那個時候的戴暖暖還不明白,上天會把許若水放在什麽位置。看著哭的梨花帶雨的清秀的女孩抓著自己手腕一邊說謝謝,一邊鞠躬,戴暖暖只好一邊說著不用,一邊用手去拉她。

走在前面的蔣澤東發現自己的秘書被人拉著不放,淡淡的瞟了一眼拉著戴暖暖的女孩,催促道:“戴暖暖。”這個時候的蔣澤東也不知道,這個第一次就被自己忽略掉的女子,今後會把自己的生活攪的天翻地覆。

戴暖暖和許若水都擡頭一起望向了蔣澤東。蔣澤東站在熙熙攘攘的大廳,四周的人群像是襯托他的背景,太陽的餘暉灑在他的身上,只覺得這樣的蔣澤東晃得人睜不開眼。饒是見慣了蔣澤東的戴暖暖都覺得自己的心臟撲騰撲騰的挑個不停。一旁的許若水更是忘了一切,只是盯著蔣澤東看。

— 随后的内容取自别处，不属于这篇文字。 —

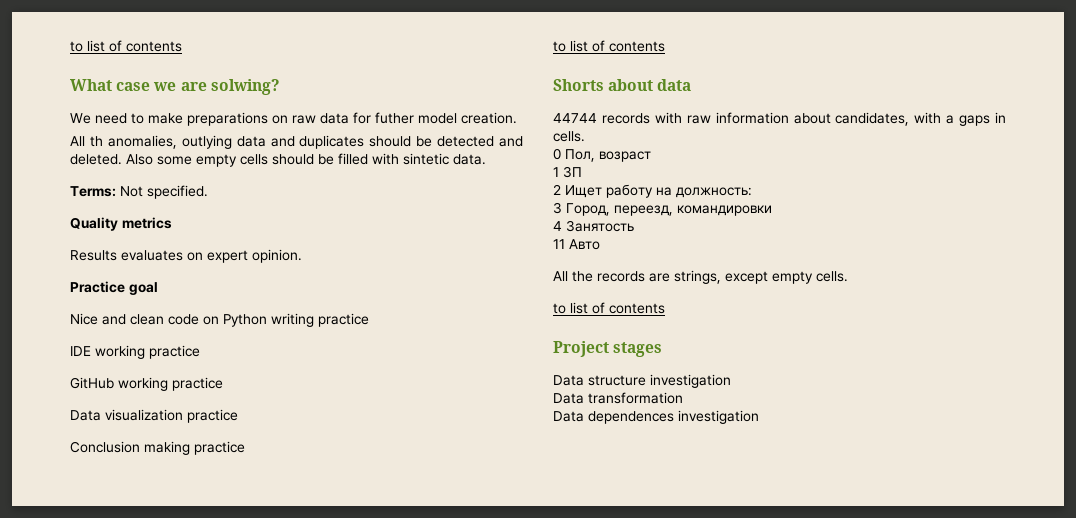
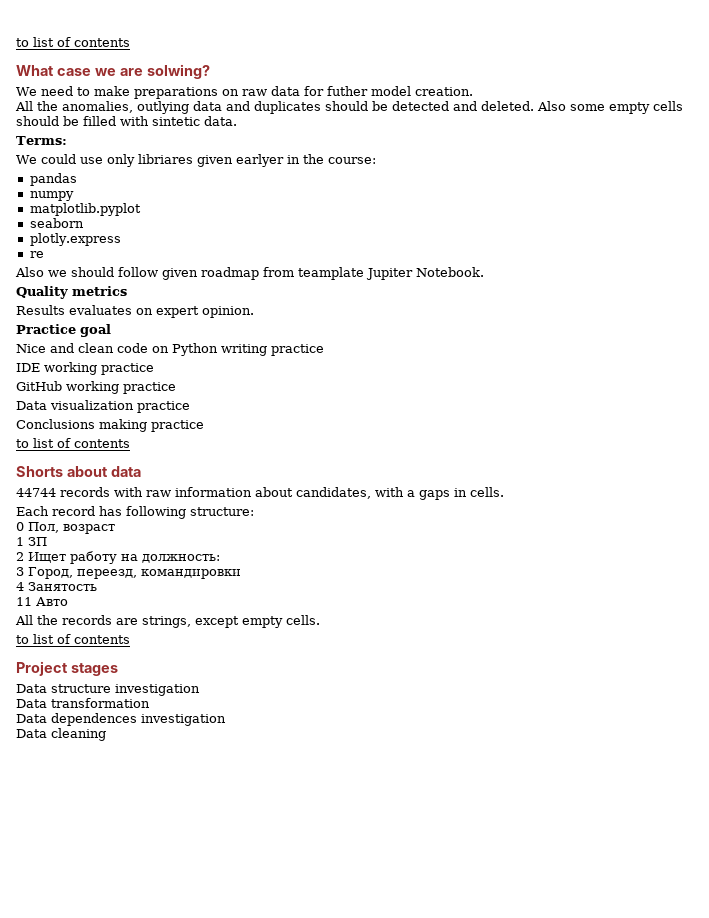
[89,136,103,147] th -> [37,101,58,111] the
[120,185,208,199] Not specified. -> [16,154,376,167] [29,173,77,186] [29,191,74,201] [29,203,141,216] [29,218,84,228] [29,233,121,246] [29,251,44,258] [15,267,484,280] // We could use only libriares given earlyer in the course: // pandas // numpy // matplotlib.pyplot // seaborn // plotly.express // re // Also we should follow given roadmap from teamplate Jupiter Notebook.
[70,441,140,453] Conclusion -> [16,419,95,429] Conclusions
(585, 136) none -> [16,506,254,519] // Each record has following structure:
(759, 417) none -> [16,728,106,741] // Data cleaning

戴暖暖側頭對許若水說了幾句話,就迫不及待地跑上去,和蔣澤東一起離開了醫院。許若水像是一直沒從剛才的情景裏出來一樣,一直盯著那個方向發呆。沒人知道她在想什麽。

出了醫院的兩人,都各自回家去準備行李。對於這個小插曲,沒人放在心上。於戴暖暖來說,只是舉手之勞的墊付了一些錢,能就一個人,她心裏當然開心,可也沒打算讓別人記在心裏感念她,所以她自己也就沒放在心上。蔣澤東本來就是一個對什麽都不太上心,就連初次見面就找他搭話的戴暖暖都是一轉身就忘了,何況是連看都沒正眼看的許若水。

戴暖暖早已不是當年的戴暖暖了,坐在出租車上的戴暖暖先是給機場負責人打電話定了兩張頭等艙的機票,然後又打電話定了離梁總公司比較近的酒店,最後讓李喬把關於梁總所有的資料發到了自己手機上。

做完一切的戴暖暖,認真翻閱著手裏李喬發過來的資料。戴暖暖知道這次的這個梁總是個難纏的主。對方手上的產業也不少,根本不缺錢,還有個幸福美滿的三口之家,女兒是個乖巧的高中生,老婆是個賢良淑德的大家之女。總的來說,就是什麽都有了,根本就沒有什麽可以突破的缺口。更傷腦筋的是,這個梁總手上的地對於整個半山規劃來說,很小,但,位置卻是極好的。沒了這塊地,整個半山對於蔣氏來說也就是一無是處的荒山一塊,根本沒有利用價值。

戴暖暖有些喪氣,看來這次有場硬仗要打啊。半山蘭溪谷的項目他們已經做了這麽久了,現在放棄,實在心有不甘。而且,主題公園項目以後,他們部實在沒有再接什麽大案子,如果這次的再拿不下來,戴暖暖實在想不出蔣澤東該怎麽向董事會解釋。

戴暖暖想,無論如何,不管用什麽辦法,哪怕就是美人計,也必須把這塊硬骨頭啃下來。